Por que está o Brasil condenado ao mais longo esforço anti-inflacionário da História universal? Por que esta saga nacional de duas ou três décadas, uma luta heroica de um povo por sua moeda, se planos de estabilização bem-sucedidos se consolidam em apenas dois ou três anos? Por que permanecem obscenamente altas as taxas de juros brasileiras?
A resposta é simples: por falta de sólidos fundamentos fiscais. A essência de uma estabilização rápida e com pouco sacrifício da produção e do emprego é a fulminante reversão das expectativas inflacionárias. Um novo regime fiscal, robusto e sustentável, reequilibra a economia a uma taxa real de juros substancialmente mais baixa, facilitando o trabalho do banco central. O desabamento simultâneo das expectativas de inflação e dos juros reais de equilíbrio permite ao BC praticar também juros nominais dramaticamente mais baixos dois ou três anos após o disparo do programa de estabilização.

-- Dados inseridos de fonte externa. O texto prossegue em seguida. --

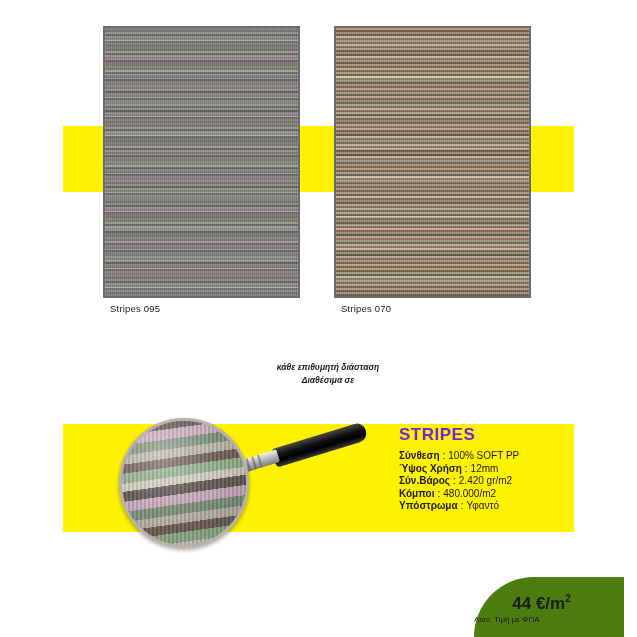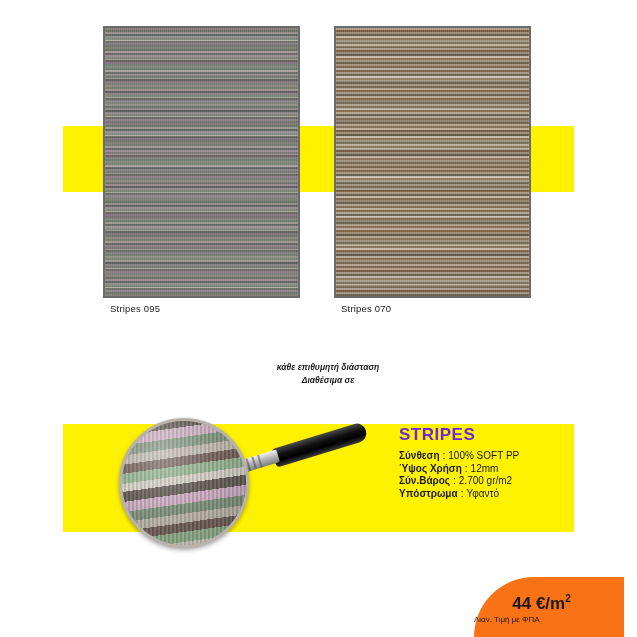--- a/index.html
+++ b/index.html
@@ -378,7 +378,7 @@
       <span class="spec-key">Ύψος Χρήση</span><span class="spec-sep">:</span><span>12mm</span>
     </div>
     <div class="spec-row">
-      <span class="spec-key">Σύν.Βάρος</span><span class="spec-sep">:</span><span>2.700 gr/m2</span>
+      <span class="spec-key">Σύν.Βάρος</span><span class="spec-sep">:</span><span>2.420 gr/m2</span>
     </div>
     <div class="spec-row">
       <span class="spec-key">Υπόστρωμα</span><span class="spec-sep">:</span><span>Υφαντό</span>

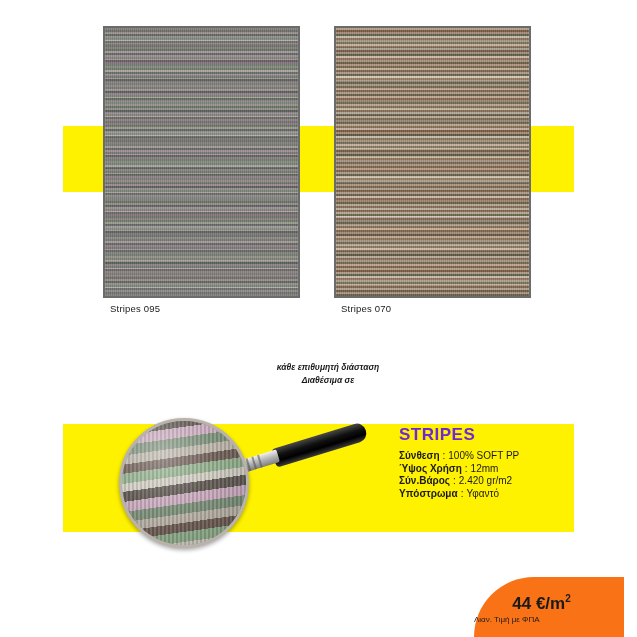--- a/index.html
+++ b/index.html
@@ -381,6 +381,9 @@
       <span class="spec-key">Σύν.Βάρος</span><span class="spec-sep">:</span><span>2.420 gr/m2</span>
     </div>
     <div class="spec-row">
+      <span class="spec-key">Κόμποι</span><span class="spec-sep">:</span><span>480.000/m2</span>
+    </div>
+    <div class="spec-row">
       <span class="spec-key">Υπόστρωμα</span><span class="spec-sep">:</span><span>Υφαντό</span>
     </div>
   </div>

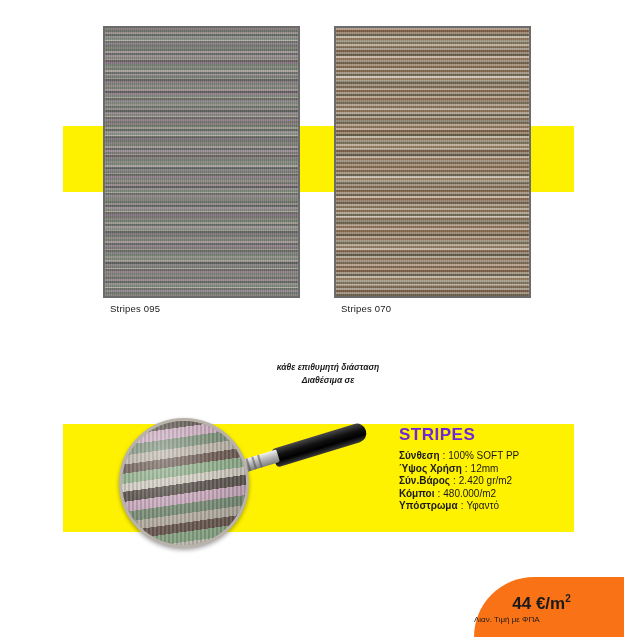--- a/index.html
+++ b/index.html
@@ -303,7 +303,7 @@
     top: 577px;
     width: 150px;
     height: 60px;
-    background: #f97316;
+    background: #4d7c0f;
     border-radius: 75px 0 0 0;
   }
   .price-main {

Nada disso ocorreu no Brasil. O Antigo Regime já afundava em crise inflacionária. E as pressões de uma democracia emergente por maiores gastos sociais exigiam, além da descentralização de recursos fiscais, ajustes na hipertrofiada engrenagem administrativa federal. Em síntese, uma reforma do Estado. Um enfrentamento de interesses e privilégios do Antigo Regime pela Nova República. Coisa que políticos despreparados em matéria econômica e economistas embriagados por assuntos políticos jamais fariam.
O que ocorreu foi uma bem brasileira simbiose entre a social-democracia e o conservadorismo. Disparou a “inclusão orçamentária”: não apenas a inclusão social dos mais pobres, mas também a acomodação de novos grupos de interesse nos orçamentos públicos, sem a exclusão de antigos privilégios. Tudo em nome da “governabilidade”. Os gastos públicos vão de pouco mais de 20% para quase 40% do PIB desde a redemocratização. Em meio ao descontrole de gastos, torna-se o Banco Central de Gustavo Franco, Armínio Fraga e Henrique Meirelles o verdadeiro herói da saga anti-inflacionária brasileira.
Esse é o pano de fundo para a recente controvérsia sobre o controle de gastos anunciado pelo Ministério da Fazenda e o cavalo de pau que o BC deu nos juros. Se vamos mesmo mudar o rumo em direção a melhores fundamentos fiscais e menor aperto monetário, melhor seria um cavalo de pau nos gastos públicos e alguma prudência na redução dos juros.